TechCrunch framed the shift in the strongest terms. In its interpretation, Google Search is no longer built around the classic list of links. It is becoming an AI environment where the agent searches, summarizes, and presents the result to the user.
“They never need to click out to an external website.”
Reuters looked at the release through Alphabet’s business model. This is a key concern for publishers, SEO teams, and content-driven businesses. Google is not only improving the quality of answers; it is also reducing the need for users to leave Google.
“These ad formats seem even more in your face.”
The Verge focused heavily on the advertising side. Their point is that AI Search will not only become more conversational, but also more commercially dense. Sponsored products and services may appear inside AI Mode as part of answers, recommendation lists, or decision flows.
What This Means for SEO
For SEO, the message is not that “SEO is dead.” The message is that classic SEO is becoming the foundation for AI visibility.
Google officially continues to say that there are no special technical requirements for appearing in AI Overviews or AI Mode. Traditional SEO best practices still matter: content must be indexable, eligible for snippets, technically accessible, and useful to users.
But the practical emphasis is changing. Pages that simply repeat generic information will have a harder time standing out. Pages that provide original data, comparisons, pricing context, limitations, case studies, examples, expert interpretation, and structured answers are more likely to be useful in AI-generated search experiences.
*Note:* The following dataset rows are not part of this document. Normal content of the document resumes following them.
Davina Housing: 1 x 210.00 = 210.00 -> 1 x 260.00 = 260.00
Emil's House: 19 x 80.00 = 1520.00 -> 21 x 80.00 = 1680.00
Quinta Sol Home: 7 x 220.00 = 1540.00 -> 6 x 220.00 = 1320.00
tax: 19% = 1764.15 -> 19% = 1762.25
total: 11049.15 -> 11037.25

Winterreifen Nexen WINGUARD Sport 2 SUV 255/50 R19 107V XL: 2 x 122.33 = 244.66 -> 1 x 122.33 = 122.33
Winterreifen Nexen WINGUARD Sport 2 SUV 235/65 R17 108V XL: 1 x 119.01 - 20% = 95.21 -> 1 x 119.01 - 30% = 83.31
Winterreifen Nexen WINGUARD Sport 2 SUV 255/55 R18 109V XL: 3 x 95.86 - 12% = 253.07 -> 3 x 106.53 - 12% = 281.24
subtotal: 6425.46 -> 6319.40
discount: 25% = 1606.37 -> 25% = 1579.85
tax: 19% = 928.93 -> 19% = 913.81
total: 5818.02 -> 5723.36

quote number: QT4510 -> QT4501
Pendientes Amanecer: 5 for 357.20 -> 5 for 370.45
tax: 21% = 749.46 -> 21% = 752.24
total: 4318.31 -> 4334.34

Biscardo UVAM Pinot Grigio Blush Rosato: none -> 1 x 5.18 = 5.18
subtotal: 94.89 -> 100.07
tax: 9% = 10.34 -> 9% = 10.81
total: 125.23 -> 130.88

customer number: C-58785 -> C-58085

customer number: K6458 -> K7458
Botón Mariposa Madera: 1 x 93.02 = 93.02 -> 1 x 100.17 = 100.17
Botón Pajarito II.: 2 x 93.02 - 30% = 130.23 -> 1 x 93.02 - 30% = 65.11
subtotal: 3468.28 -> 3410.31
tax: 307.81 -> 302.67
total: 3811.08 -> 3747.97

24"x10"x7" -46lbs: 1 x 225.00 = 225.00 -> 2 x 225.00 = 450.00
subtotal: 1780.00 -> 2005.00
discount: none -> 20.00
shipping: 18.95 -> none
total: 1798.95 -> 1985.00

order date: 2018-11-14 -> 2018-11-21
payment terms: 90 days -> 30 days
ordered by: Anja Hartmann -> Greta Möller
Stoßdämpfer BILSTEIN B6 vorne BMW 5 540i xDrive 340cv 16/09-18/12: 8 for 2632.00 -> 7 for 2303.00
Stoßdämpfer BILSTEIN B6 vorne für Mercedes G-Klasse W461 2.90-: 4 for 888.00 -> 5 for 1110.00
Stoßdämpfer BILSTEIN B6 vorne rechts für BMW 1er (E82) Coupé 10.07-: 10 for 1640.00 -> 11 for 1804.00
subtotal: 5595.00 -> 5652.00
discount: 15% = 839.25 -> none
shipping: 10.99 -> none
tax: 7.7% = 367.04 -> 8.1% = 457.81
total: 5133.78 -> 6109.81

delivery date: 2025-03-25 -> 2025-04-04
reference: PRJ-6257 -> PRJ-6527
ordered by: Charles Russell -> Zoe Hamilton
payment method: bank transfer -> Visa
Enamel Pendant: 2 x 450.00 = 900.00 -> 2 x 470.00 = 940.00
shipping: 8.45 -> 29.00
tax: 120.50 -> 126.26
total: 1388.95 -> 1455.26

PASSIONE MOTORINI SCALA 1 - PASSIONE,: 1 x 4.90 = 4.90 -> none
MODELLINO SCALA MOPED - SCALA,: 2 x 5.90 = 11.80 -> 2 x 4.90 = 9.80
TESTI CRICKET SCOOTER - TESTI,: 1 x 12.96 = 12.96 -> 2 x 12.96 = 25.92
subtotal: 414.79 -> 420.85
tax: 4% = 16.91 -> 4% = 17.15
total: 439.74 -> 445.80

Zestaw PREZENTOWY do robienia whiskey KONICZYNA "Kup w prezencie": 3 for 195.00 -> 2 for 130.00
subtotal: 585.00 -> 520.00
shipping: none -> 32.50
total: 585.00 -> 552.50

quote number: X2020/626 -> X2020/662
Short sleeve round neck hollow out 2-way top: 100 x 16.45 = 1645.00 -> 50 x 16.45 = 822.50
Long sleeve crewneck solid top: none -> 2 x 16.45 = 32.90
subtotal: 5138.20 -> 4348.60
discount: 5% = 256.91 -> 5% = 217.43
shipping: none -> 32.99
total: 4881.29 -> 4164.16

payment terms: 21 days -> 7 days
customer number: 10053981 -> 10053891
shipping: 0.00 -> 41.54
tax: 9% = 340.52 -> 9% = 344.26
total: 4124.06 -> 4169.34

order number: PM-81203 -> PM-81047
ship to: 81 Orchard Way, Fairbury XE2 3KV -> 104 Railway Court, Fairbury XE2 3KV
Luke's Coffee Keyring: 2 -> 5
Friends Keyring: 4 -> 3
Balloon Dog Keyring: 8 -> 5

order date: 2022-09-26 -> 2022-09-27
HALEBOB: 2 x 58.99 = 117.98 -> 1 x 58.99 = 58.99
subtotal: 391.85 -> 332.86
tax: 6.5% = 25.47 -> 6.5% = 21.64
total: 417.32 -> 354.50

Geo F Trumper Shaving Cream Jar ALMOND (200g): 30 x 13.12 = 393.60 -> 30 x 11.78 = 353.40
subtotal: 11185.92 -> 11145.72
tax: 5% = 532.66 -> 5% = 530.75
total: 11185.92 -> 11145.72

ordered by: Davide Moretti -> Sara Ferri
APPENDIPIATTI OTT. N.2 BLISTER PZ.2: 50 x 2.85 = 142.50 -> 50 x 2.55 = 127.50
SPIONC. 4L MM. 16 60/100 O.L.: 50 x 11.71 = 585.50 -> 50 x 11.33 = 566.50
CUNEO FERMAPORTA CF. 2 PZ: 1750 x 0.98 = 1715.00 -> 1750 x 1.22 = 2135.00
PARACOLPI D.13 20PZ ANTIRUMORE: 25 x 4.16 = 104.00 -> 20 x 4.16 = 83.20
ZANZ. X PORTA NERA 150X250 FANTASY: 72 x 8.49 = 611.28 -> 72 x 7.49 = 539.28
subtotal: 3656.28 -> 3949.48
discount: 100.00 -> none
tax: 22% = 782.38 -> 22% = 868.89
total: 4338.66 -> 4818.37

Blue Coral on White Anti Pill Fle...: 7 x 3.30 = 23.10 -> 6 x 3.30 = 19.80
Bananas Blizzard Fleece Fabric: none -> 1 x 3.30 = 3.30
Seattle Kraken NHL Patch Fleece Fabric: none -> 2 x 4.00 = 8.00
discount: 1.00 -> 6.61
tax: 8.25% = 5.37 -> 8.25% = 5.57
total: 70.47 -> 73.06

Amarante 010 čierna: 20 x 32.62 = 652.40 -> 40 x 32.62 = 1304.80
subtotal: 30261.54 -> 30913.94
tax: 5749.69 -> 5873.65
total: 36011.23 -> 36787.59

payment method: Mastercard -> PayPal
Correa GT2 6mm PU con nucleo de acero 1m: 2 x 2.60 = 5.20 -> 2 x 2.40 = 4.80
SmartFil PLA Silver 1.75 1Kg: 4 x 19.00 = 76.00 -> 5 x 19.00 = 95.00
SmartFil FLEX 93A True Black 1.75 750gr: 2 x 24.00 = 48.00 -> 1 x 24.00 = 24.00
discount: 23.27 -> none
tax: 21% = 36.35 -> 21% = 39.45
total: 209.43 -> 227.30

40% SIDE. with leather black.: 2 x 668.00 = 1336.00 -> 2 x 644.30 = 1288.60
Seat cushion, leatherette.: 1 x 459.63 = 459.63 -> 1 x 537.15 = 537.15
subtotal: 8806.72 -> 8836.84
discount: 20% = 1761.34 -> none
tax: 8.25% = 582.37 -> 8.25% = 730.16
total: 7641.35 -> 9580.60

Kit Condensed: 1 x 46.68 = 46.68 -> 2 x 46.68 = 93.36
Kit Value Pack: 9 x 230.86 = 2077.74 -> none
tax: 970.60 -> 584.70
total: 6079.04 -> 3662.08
What This Means for Advertisers
For advertisers, the signal is even more direct. Google Search is becoming not only a demand-capture channel, but also a decision-making interface.
That means feeds, landing pages, FAQs, product attributes, local data, service details, and offers become the raw material from which Gemini can assemble both organic and paid answers.
In this model, ad performance will depend not only on bidding and creative assets, but also on the quality of the business information Google can understand, verify, and use in AI-generated experiences.